The negative sign tells us this stationary point is a local maximum.

Q5. Differentiating the volume equation implicitly with respect to
`t`, we have

`V = \frac{4\pi}3 r^3 \implies (dV)/(dt) = 4\pi r^2 (dr)/(dt)`

When
`r=5\,\rm cm`, and given it changes at a rate
`(dr)/(dt)=-1.5(\rm cm)/(\rm s)`, we have

`(dV)/(dt) = 4\pi (5\,\mathrm{cm})^2 \left(-1.5(\rm cm)/(\rm s)\right) = -150\pi (\rm cm^3)/(\rm s)`

Q6. Given that
`V=400\pi\,\rm cm^3` is fixed, we have

`V = \pi r^2h \implies h = (400\pi)/(\pi r^2) = (400)/(r^2)`

Substitute this into the area equation to make it dependent only on
`r`.

`A = \pi r^2 + 2\pi r \left((400)/(r^2)\right) = \pi r^2 + \frac{800\pi}r`

Find the critical points of
`A`.

`(dA)/(dr) = 2\pi r - (800\pi)/(r^2) = 0 \implies r = (400)/(r^2) \implies r^3 = 400 \implies r = 2\sqrt[3]{50}`

Check the sign of the second derivative at this radius to confirm it's a local minimum (sign should be positive).
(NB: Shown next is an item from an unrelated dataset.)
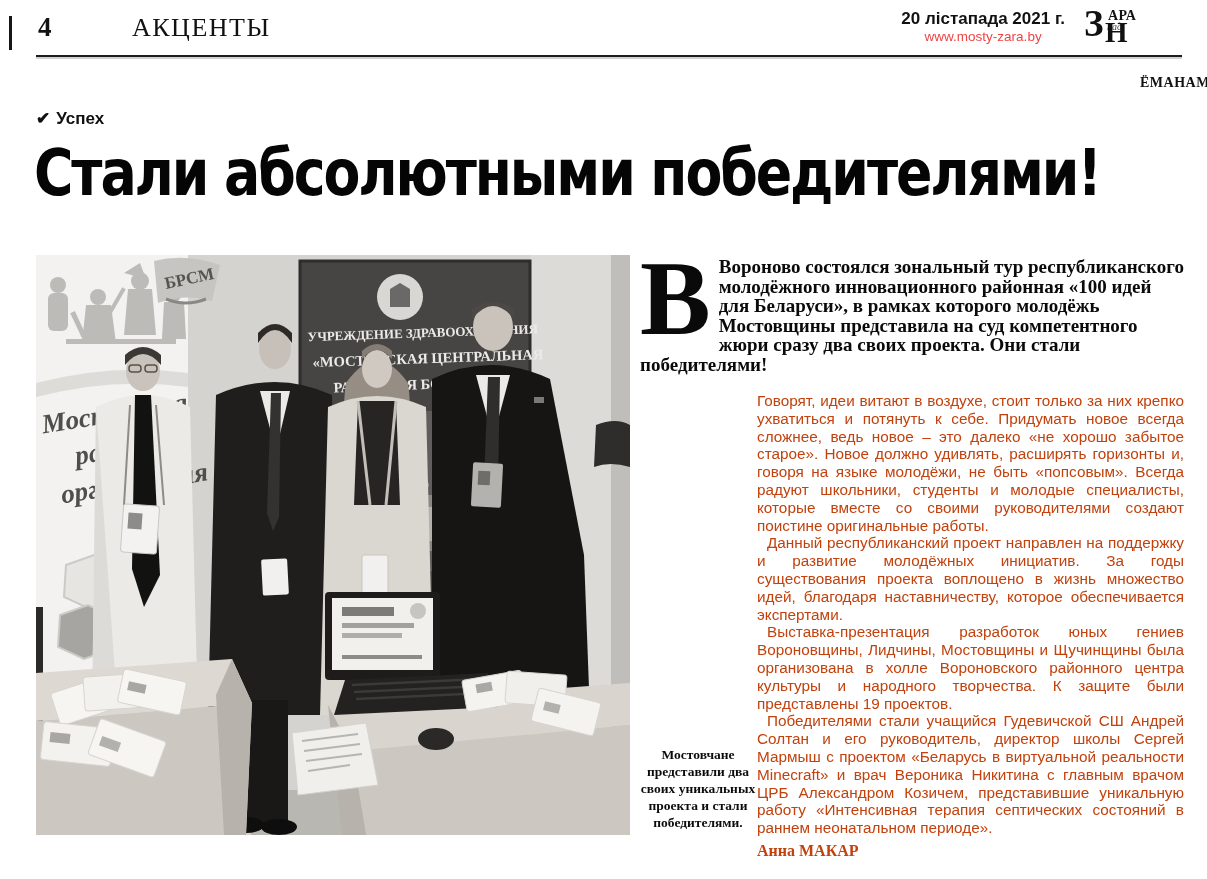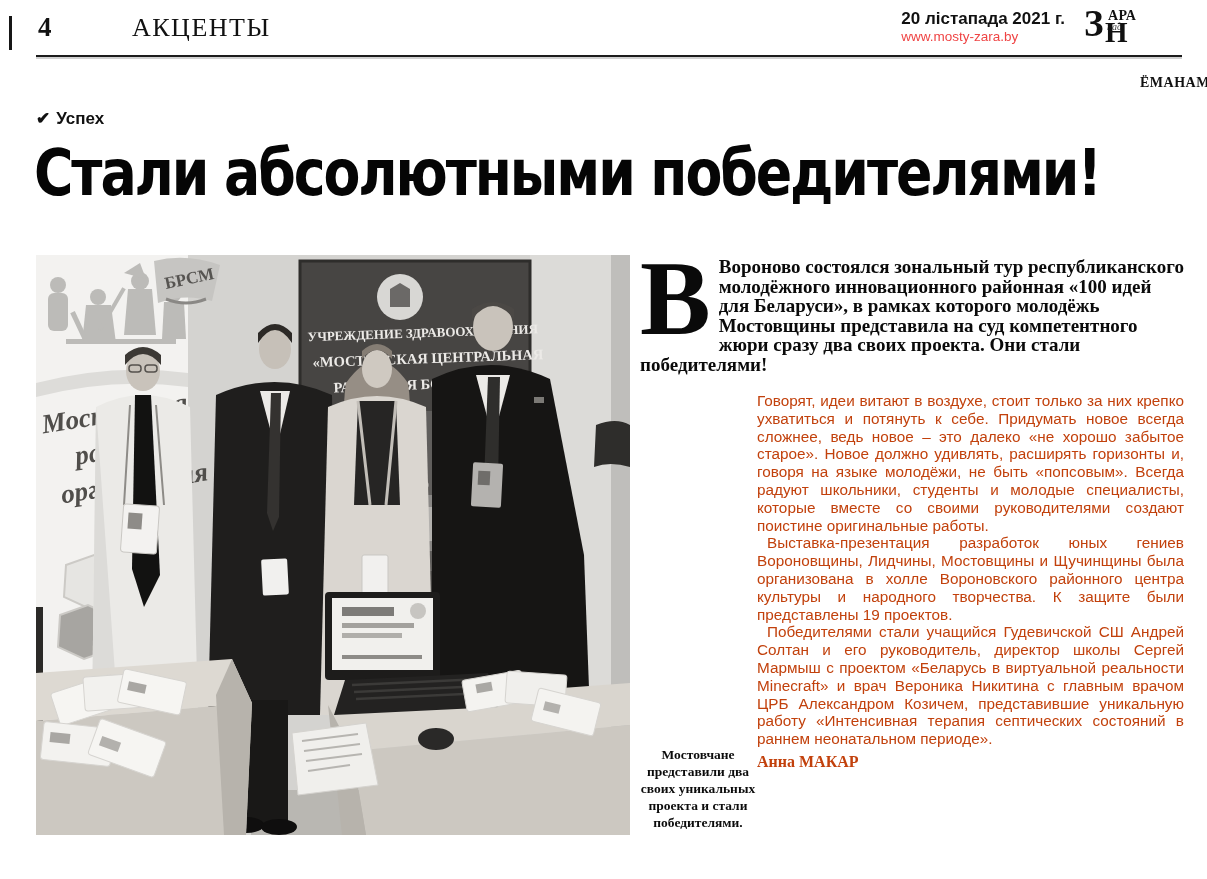"20 лістапада 2021 г." .head-right { text-align: left -> center }
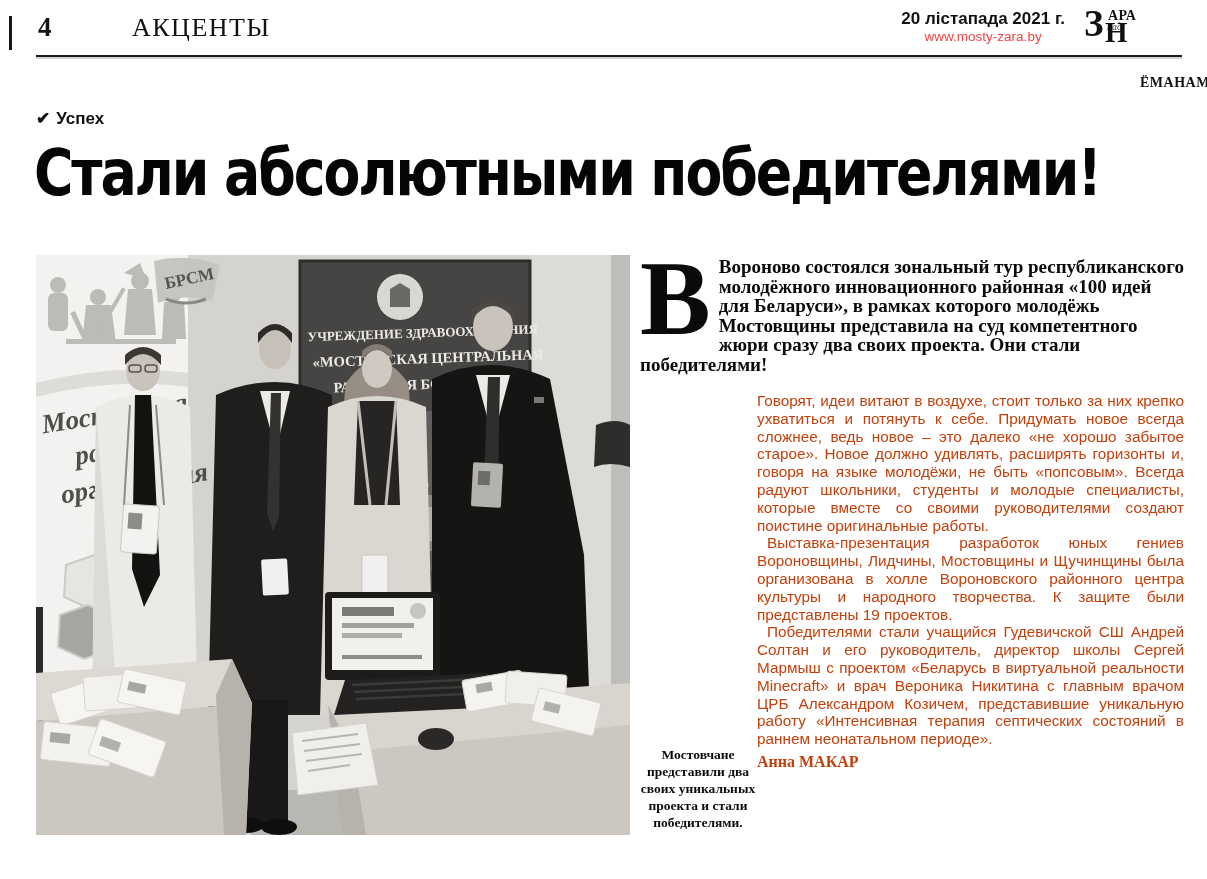"Данный республиканский проект направлен" p.ind { html: none -> <p>Данный республиканский проект направлен на поддержку и развитие молодёжных инициатив. За годы существования проекта воплощено в жизнь множество идей, благодаря наставничеству, которое обеспечивается экспертами.</p> }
`(d^2A)/(dr^2)\bigg|_{r=2\sqrt[3]{50}} = \left(2\pi + (1600\pi)/(r^3)\right)\bigg|_{r=2\sqrt[3]{50}} = 6\pi > 0`

Hence the minimum surface area is

`A\bigg_{r=2\sqrt[3]{50}\,\rm cm} = \left(\pi r^2 + \frac{800\pi}r\right)\bigg|_{r=2\sqrt[3]{50}\,\rm cm} = 60\pi\sqrt[3]{20}\,\rm cm^2`

Q7. The volume of the box is

`V = 8x^2`

(note that the coefficient 8 is measured in cm) while its surface area is

`A = 2x^2 + 12x`

(there are two
`x`-by-
`x` faces and four 8-by-
`x` faces; again, the coefficient 12 has units of cm).

When
`A = 210\,\rm cm^2`, we have

`210 = 2x^2 + 12x \implies x^2 + 6x - 105 = 0 \implies x = -3 \pm√(114)`

This has to be a positive length, so we have
`x=√(114)-3\,\rm cm`.

Given that
`(dx)/(dt)=0.05(\rm cm)/(\rm s)`, differentiate the volume and surface area equations with respect to
`t`.

`(dV)/(dt) = (16\,\mathrm{cm})x (dx)/(dt) = (16\,\mathrm{cm})(√(114)-3\,\mathrm{cm})\left(0.05(\rm cm)/(\rm s)\right) = \frac{4(√(114)-3)}5 (\rm cm^3)/(\rm s)`

`(dA)/(dt) = 4x(dx)/(dt) + (12\,\mathrm{cm})(dx)/(dt) = \left(4(√(114)-3\,\mathrm {cm}) + 12\,\mathrm{cm}\right)\left(0.05(\rm cm)/(\rm s)\right) = \frac{√(114)}5 (\rm cm^2)/(\rm s)`